Decision Date16 June 2011
Docket NumberNo. 1 CA–JV 10–0233.,1 CA–JV 10–0233.
Citation227 Ariz. 415,610 Ariz. Adv. Rep. 27,258 P.3d 233
PartiesYVONNE L., Appellant,v.ARIZONA DEPARTMENT OF ECONOMIC SECURITY, Emily L., Leona L. and David L., Appellees,Tohono O'Odham Nation, Intervenor.
CourtArizona Court of Appeals

OPINION TEXT STARTS HERE

Thomas C. Horne, Attorney General by Michael F. Valenzuela, Assistant Attorney General, Phoenix, and Michelle R. Nimmo, Assistant Attorney General, Tucson, Attorneys for Arizona Department of Economic Security.The Law Office of Denise L. Carroll by Denise L. Carroll, Scottsdale, Attorney for Appellant.Tohono O'Odham Nation, Office of Attorney General by Samuel F. Daughety, Assistant Attorney General, Sells, Attorneys for Intervenor.

OPINION

WEISBERG, Judge.

¶ 1 Yvonne L. (Mother) appeals from the superior court's order severing her parental rights to E.L., L.L., and D.L.1 Because the children are members of the Tohono O'Odham Nation, these proceedings are subject to the Indian Child Welfare Act (“ICWA”).2 In addition to the Arizona Department of Economic Security (ADES), the Nation was a party to the termination proceedings and requested leave to file a brief in this appeal. We granted that request. For reasons that follow, we affirm the judgment and the superior court's conclusion that clear and convincing evidence is the standard of proof for finding that ADES had made “active efforts” to prevent the breakup of this Indian family as required by ICWA.

BACKGROUND

¶ 2 After L.L. was born exposed to marijuana and cocaine in 2006, Child Protective Services (“CPS”) took custody of her and an older sister, E.L. ADES filed a dependency petition based upon Mother's substance abuse. In addition to drug abuse treatment, Mother received parent aide services covering instruction in such things as child care, discipline, and nutrition. In March 2007, ADES dismissed the dependency and returned the children to Mother.

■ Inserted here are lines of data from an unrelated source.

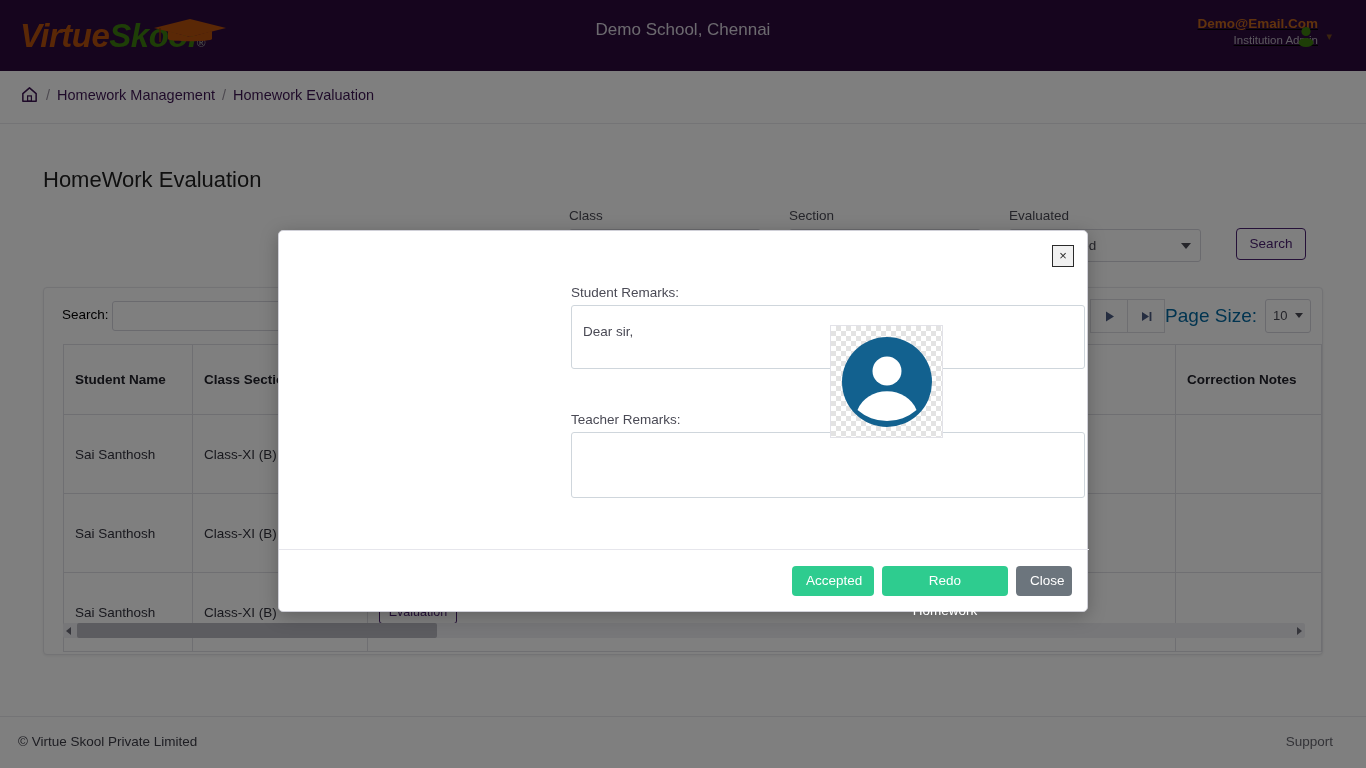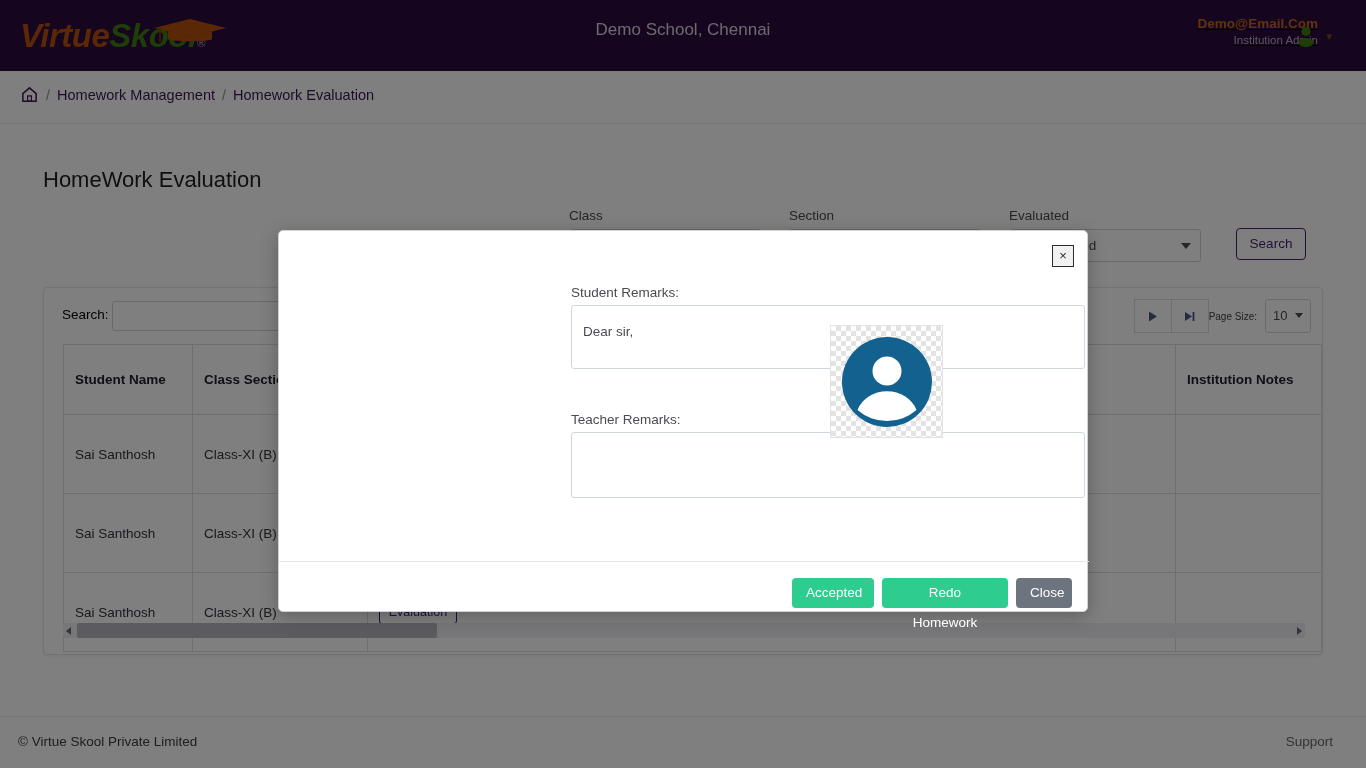--- a/index.html
+++ b/index.html
@@ -113,7 +113,7 @@
     width:38px; height:34px; border:1px solid #dcdce2; background:#fff;
     margin-left:-1px; display:flex; align-items:center; justify-content:center;
   }
-  .pagesize-lbl { font-size:10px; color:#404040; }
+  .pagesize-lbl { font-size:19px; color:#0369a1; }
   .pagesize-sel {
     margin-left:8px; width:46px; height:34px; border:1px solid #d5d5dd; border-radius:3px;
     background:#fff; font-size:13px; color:#4a4a55; line-height:32px; padding-left:7px;

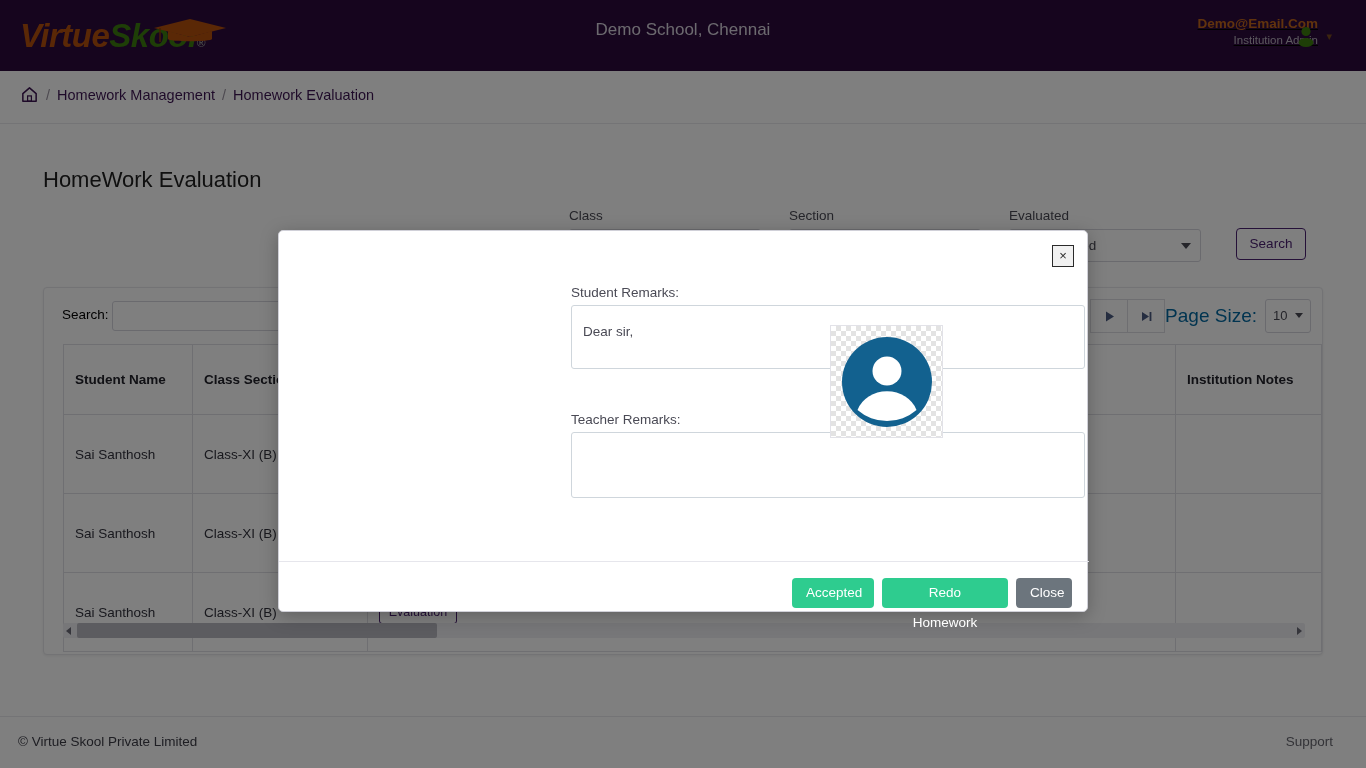--- a/index.html
+++ b/index.html
@@ -313,7 +313,7 @@
             <th style="width:129px;">Student Name</th>
             <th style="width:175px;">Class Section</th>
             <th style="width:810px;">Evaluation</th>
-            <th style="width:146px;">Institution Notes</th>
+            <th style="width:146px;">Correction Notes</th>
           </tr>
         </thead>
         <tbody>

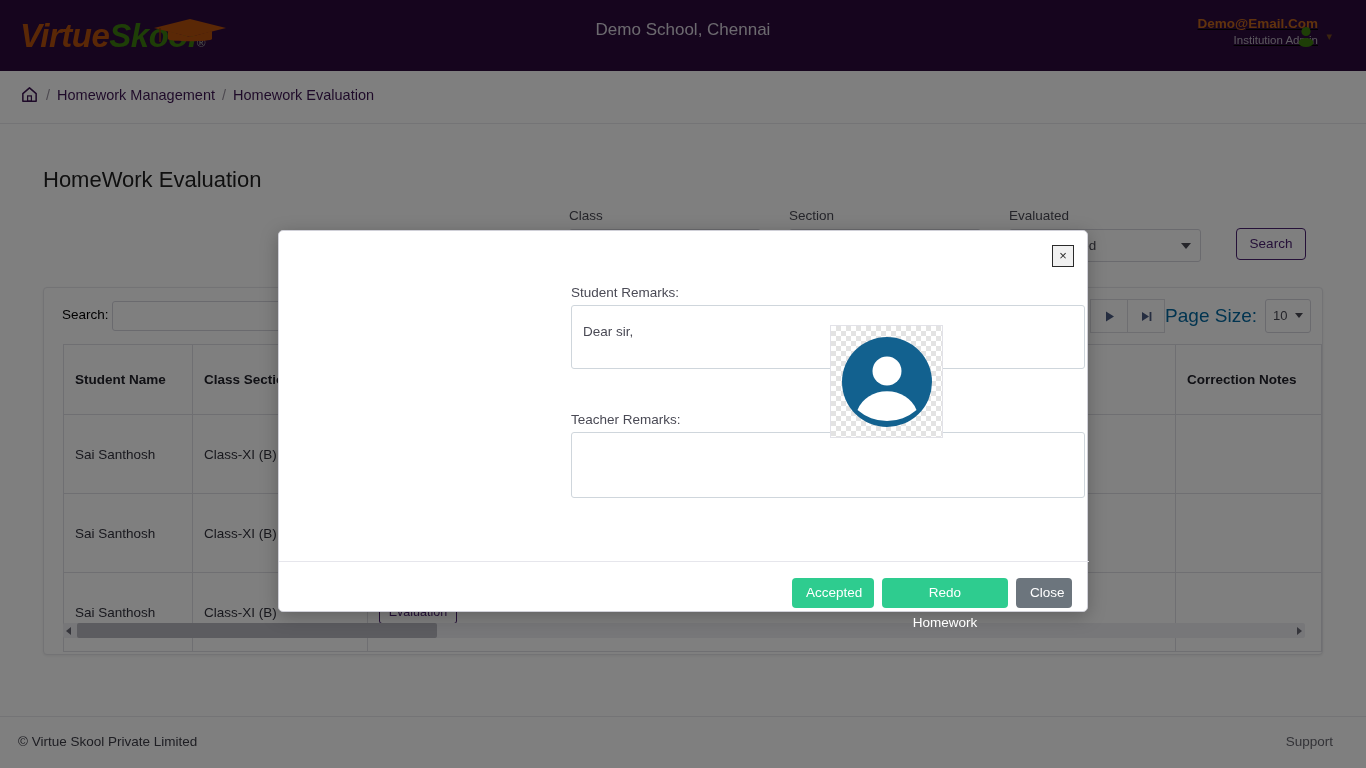--- a/index.html
+++ b/index.html
@@ -192,7 +192,7 @@
     display:flex; align-items:center; justify-content:center;
   }
   .modal-footer {
-    position:absolute; left:0; bottom:0; width:810px; height:50px;
+    position:absolute; left:0; bottom:0; width:810px; height:62px;
     border-top:1px solid #e6e6ec;
   }
   .mbtn {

¶ 3 On April 23, 2008, CPS responded to a report of physical abuse of L.L. and visited the home of Mother and David M., father of E.L. Alarmed at L.L.'s appearance, the CPS case manager urged Mother to take L.L. to a doctor. When that had not occurred by April 28, the case worker asked Mother to take L.L. to an emergency room. David M. took L.L. to a hospital, and the examining doctor noted that she was malnourished, had bruises all over her body, and a skull fracture.3 CPS then took E.L., L.L., and a third child, D.L., into temporary custody. Mother and David M. agreed to submit to urinalysis (“UA”) testing, and because Mother's test showed dilution, CPS did not return the children.

¶ 4 In May 2008, ADES filed a dependency petition alleging grounds of physical abuse, neglect, domestic violence, and substance abuse. Mother began submitting to random UA testing, and she was offered TERROS drug abuse counseling in June 2008 but did not complete the program.

¶ 5 In July, the court allowed the Nation to intervene in the dependency. CPS arranged for Mother to receive drug testing and counseling, parent aide services, visitation, and a psychological evaluation. Mother initially failed to participate in intake for a parent aide but received a second referral in September 2008 and participated until she was incarcerated in November. Mother declined to participate in intensive outpatient services with TERROS and complied sporadically with drug testing. In August, the court found the children dependent and approved family reunification as the case plan.

¶ 6 In October, Mother was again referred for drug treatment but did not participate. Mother's parent aide reported that during visits with L.L., Mother did “not make significant efforts to connect with [L.L.] and instead focused her time on [the other children].” In November 2008, Mother was incarcerated for aggravated driving while under the influence, and as a result, parent aide services were discontinued. Mother also had been referred to Magellan Health Services4 for counseling but apparently did not ever seek or obtain services there.

¶ 7 In a January 2009 report, the CPS caseworker noted that Mother had missed more than a third of her scheduled drug screenings. Mother also could not attend a scheduled psychological evaluation due to her incarceration, and the evaluation had to be rescheduled a second time because of Mother's illiteracy and the need for additional time. Upon Mother's release from jail in February 2009, CPS again referred her for parent aide services and for TERROS. Although Mother did not have a parent aide, she attended parenting classes and participated with TERROS until April. Mother sporadically complied with UA testing until June.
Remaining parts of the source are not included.